> **TO DO**
Give back every record word for word, but keep the pictures out.

> **AVAILABLE DATA**
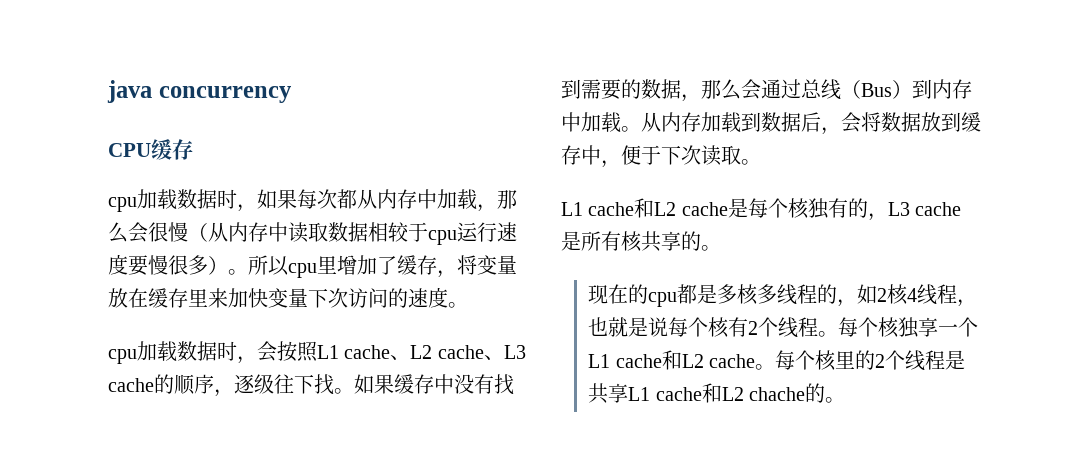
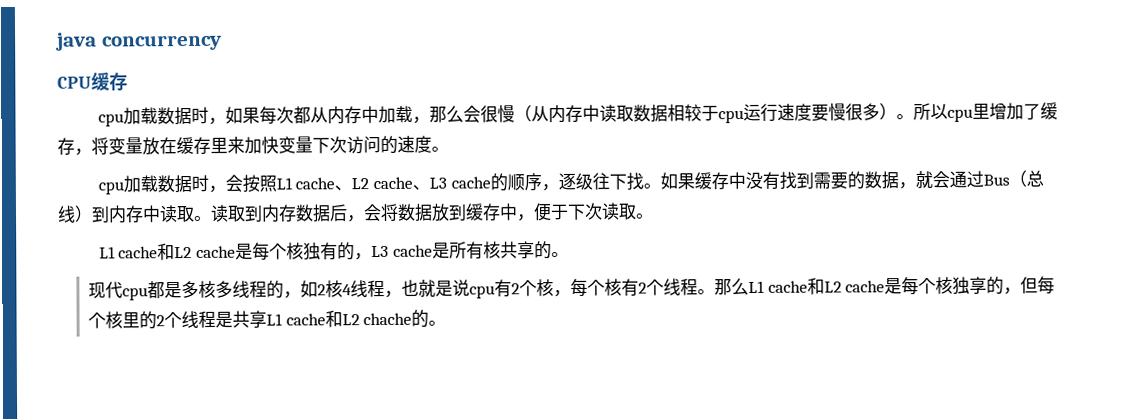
[701,79,972,100] [561,112,761,133] 那么会通过总线（Bus）到内存中加载。从内存加载到 -> [914,170,1044,189] [57,204,297,224] 就会通过Bus（总线）到内存中读取。读取到内存
[608,284,649,304] 在的 -> [104,281,123,299] 代
(669, 327) none -> [468,279,571,299] cpu有2个核，
[838,317,979,338] [588,350,775,370] 每个核独享一个L1 cache和L2 cache。 -> [713,276,1039,296] 那么L1 cache和L2 cache是每个核独享的，但

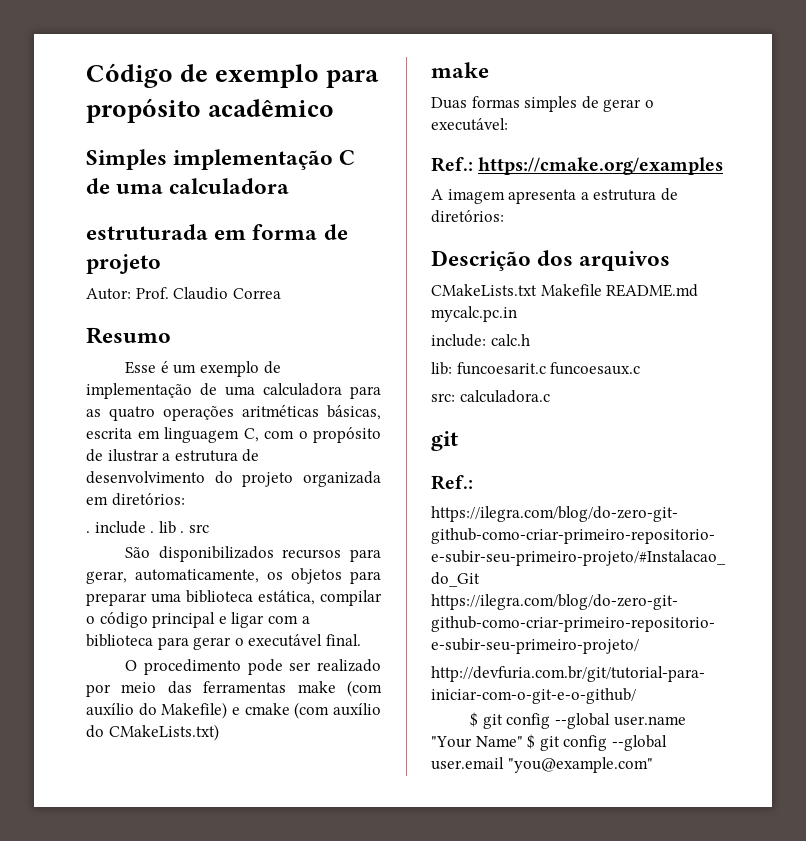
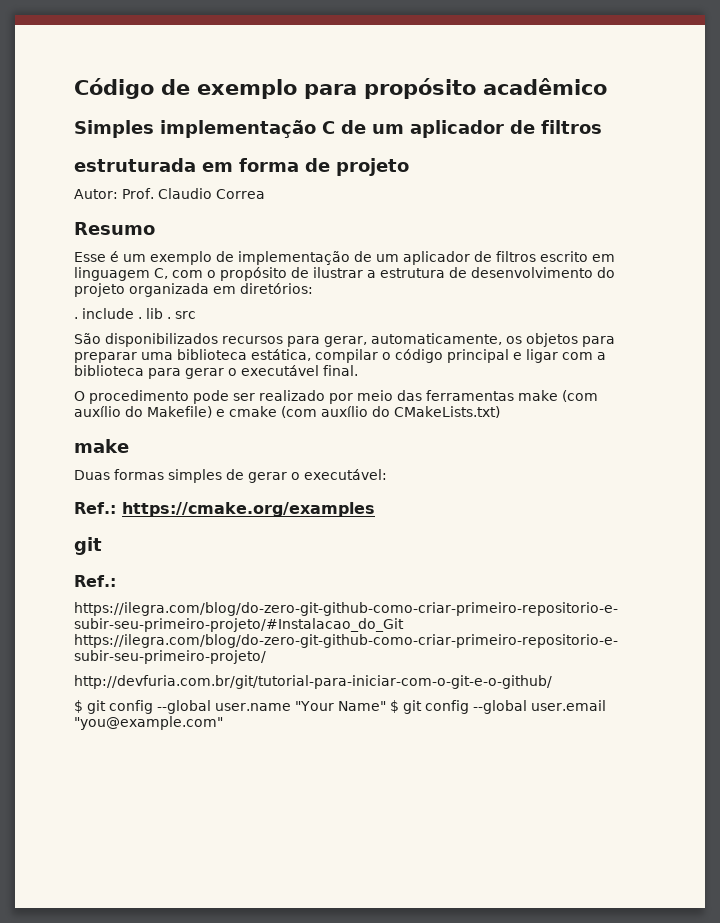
[116,178,290,194] uma calculadora -> [372,120,602,138] um aplicador de filtros
[225,383,381,399] [86,405,381,421] [86,428,132,439] uma calculadora para as quatro operações aritméticas básicas, escrita -> [376,251,588,265] um aplicador de filtros escrito
[431,188,678,204] [431,210,504,223] [431,250,671,271] [431,284,699,297] [431,306,517,322] [431,334,530,347] [431,362,641,375] [431,390,550,403] // A imagem apresenta a estrutura de diretórios: // Descrição dos arquivos // CMakeLists.txt Makefile README.md mycalc.pc.in // include: calc.h // lib: funcoesarit.c funcoesaux.c // src: calculadora.c -> (375, 509) none

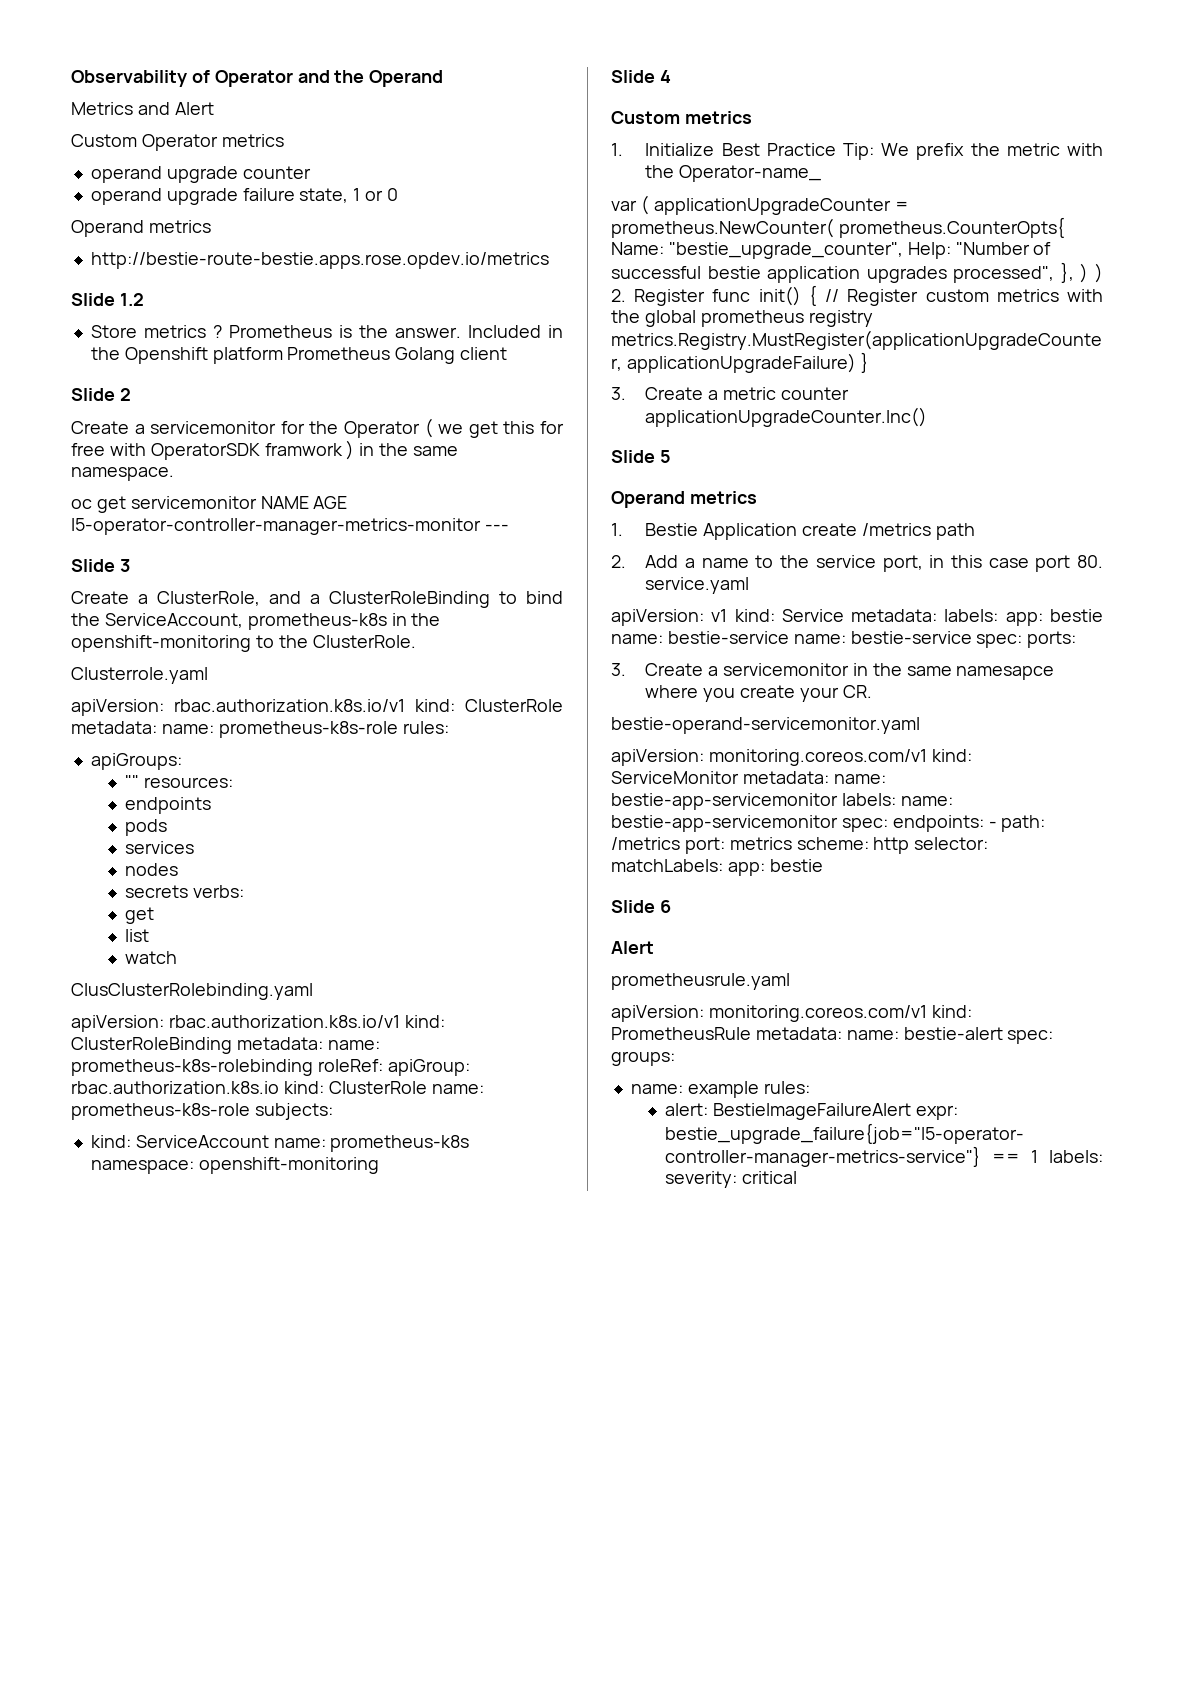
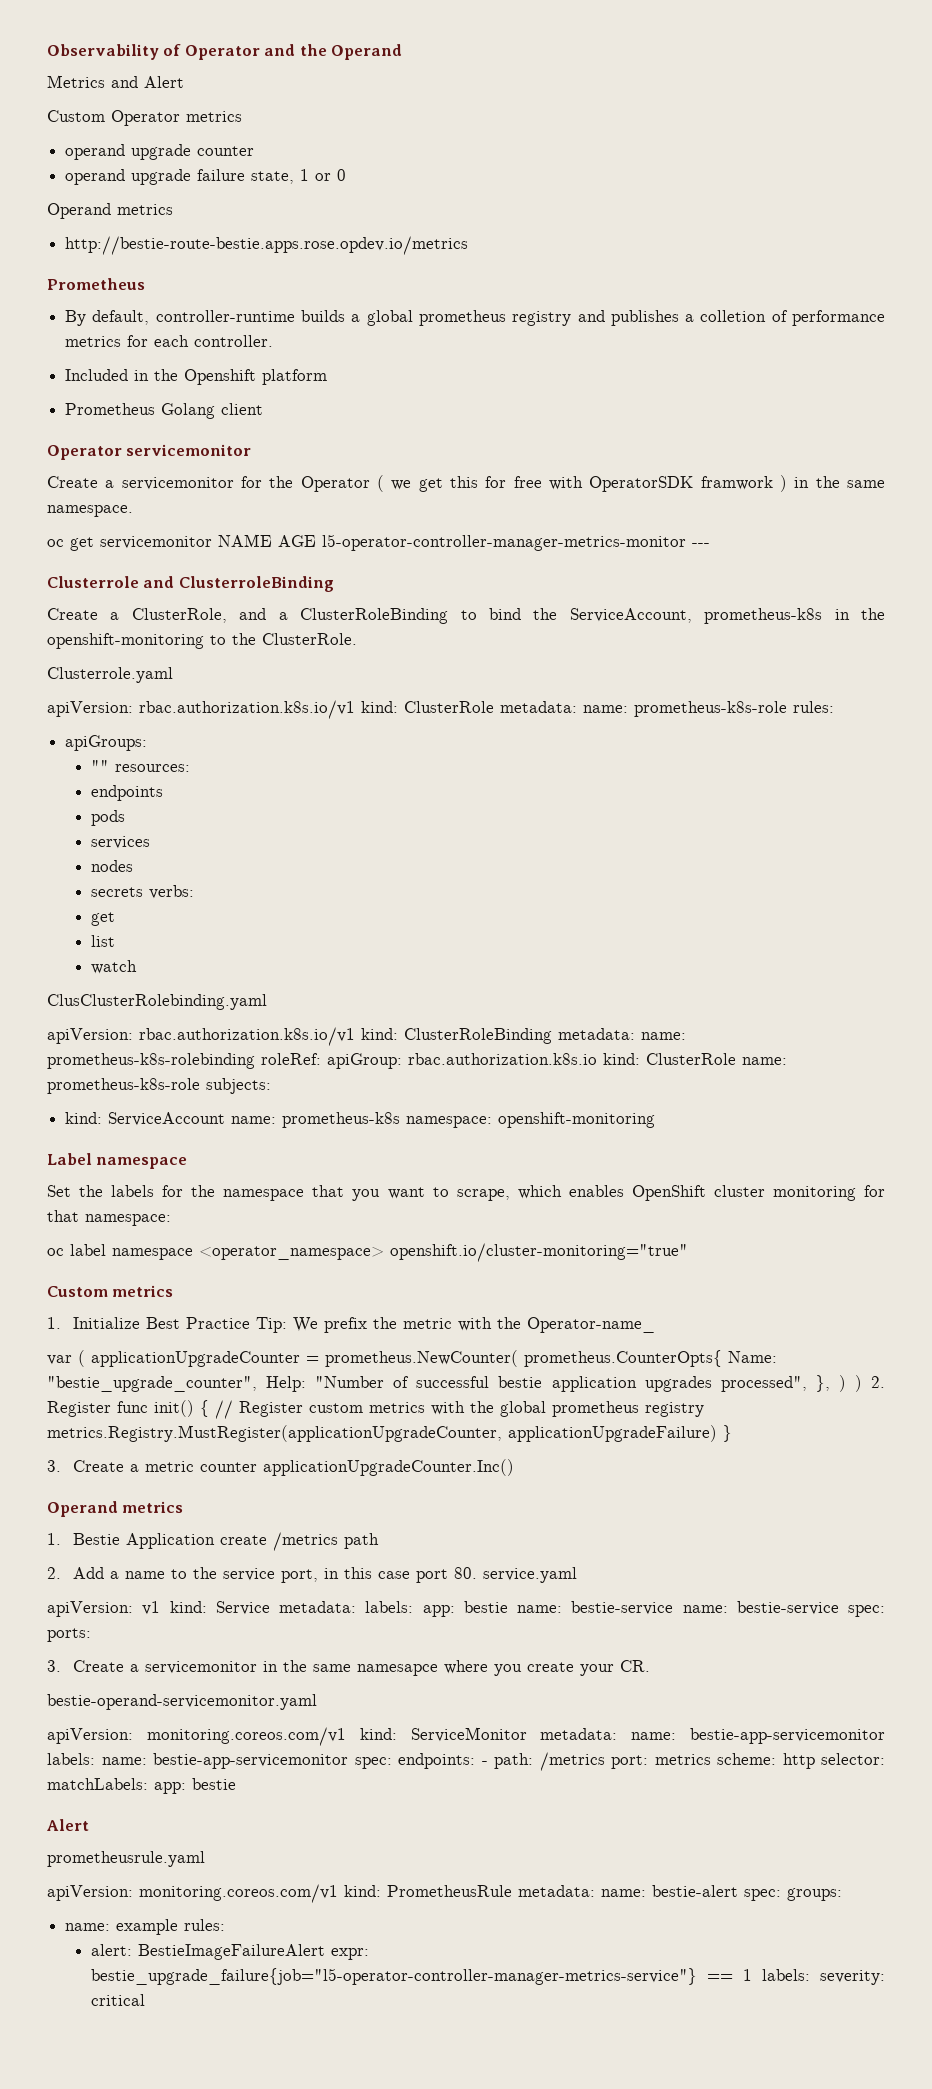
[71,293,144,306] [90,325,461,338] Slide 1.2 // Store metrics ? Prometheus is the answer. -> [47,278,145,290] [65,310,886,326] [65,335,274,347] Prometheus // By default, controller-runtime builds a global prometheus registry and publishes a colletion of performance metrics for each controller. //
(283, 355) none -> (328, 377) //
[71,388,131,401] Slide 2 -> [47,444,252,460] Operator servicemonitor
[71,559,130,572] Slide 3 -> [47,576,334,592] Clusterrole and ClusterroleBinding
[611,70,671,83] Slide 4 -> [47,1153,188,1169] [47,1185,885,1201] [47,1210,171,1226] [47,1243,688,1262] Label namespace // Set the labels for the namespace that you want to scrape, which enables OpenShift cluster monitoring for that namespace: // oc label namespace <operator_namespace> openshift.io/cluster-monitoring="true"
[611,450,671,463] // Slide 5 -> (514, 1467) none
[611,900,671,913] // Slide 6 -> (236, 1784) none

> **EXERCISE RESPONSE**
[701,79,972,100] [561,112,761,133] 那么会通过总线（Bus）到内存中加载。从内存加载到 -> [914,170,1044,189] [57,204,297,224] 就会通过Bus（总线）到内存中读取。读取到内存
[608,284,649,304] 在的 -> [104,281,123,299] 代
(669, 327) none -> [468,279,571,299] cpu有2个核，
[838,317,979,338] [588,350,775,370] 每个核独享一个L1 cache和L2 cache。 -> [713,276,1039,296] 那么L1 cache和L2 cache是每个核独享的，但

[116,178,290,194] uma calculadora -> [372,120,602,138] um aplicador de filtros
[225,383,381,399] [86,405,381,421] [86,428,132,439] uma calculadora para as quatro operações aritméticas básicas, escrita -> [376,251,588,265] um aplicador de filtros escrito
[431,188,678,204] [431,210,504,223] [431,250,671,271] [431,284,699,297] [431,306,517,322] [431,334,530,347] [431,362,641,375] [431,390,550,403] // A imagem apresenta a estrutura de diretórios: // Descrição dos arquivos // CMakeLists.txt Makefile README.md mycalc.pc.in // include: calc.h // lib: funcoesarit.c funcoesaux.c // src: calculadora.c -> (375, 509) none

[71,293,144,306] [90,325,461,338] Slide 1.2 // Store metrics ? Prometheus is the answer. -> [47,278,145,290] [65,310,886,326] [65,335,274,347] Prometheus // By default, controller-runtime builds a global prometheus registry and publishes a colletion of performance metrics for each controller. //
(283, 355) none -> (328, 377) //
[71,388,131,401] Slide 2 -> [47,444,252,460] Operator servicemonitor
[71,559,130,572] Slide 3 -> [47,576,334,592] Clusterrole and ClusterroleBinding
[611,70,671,83] Slide 4 -> [47,1153,188,1169] [47,1185,885,1201] [47,1210,171,1226] [47,1243,688,1262] Label namespace // Set the labels for the namespace that you want to scrape, which enables OpenShift cluster monitoring for that namespace: // oc label namespace <operator_namespace> openshift.io/cluster-monitoring="true"
[611,450,671,463] // Slide 5 -> (514, 1467) none
[611,900,671,913] // Slide 6 -> (236, 1784) none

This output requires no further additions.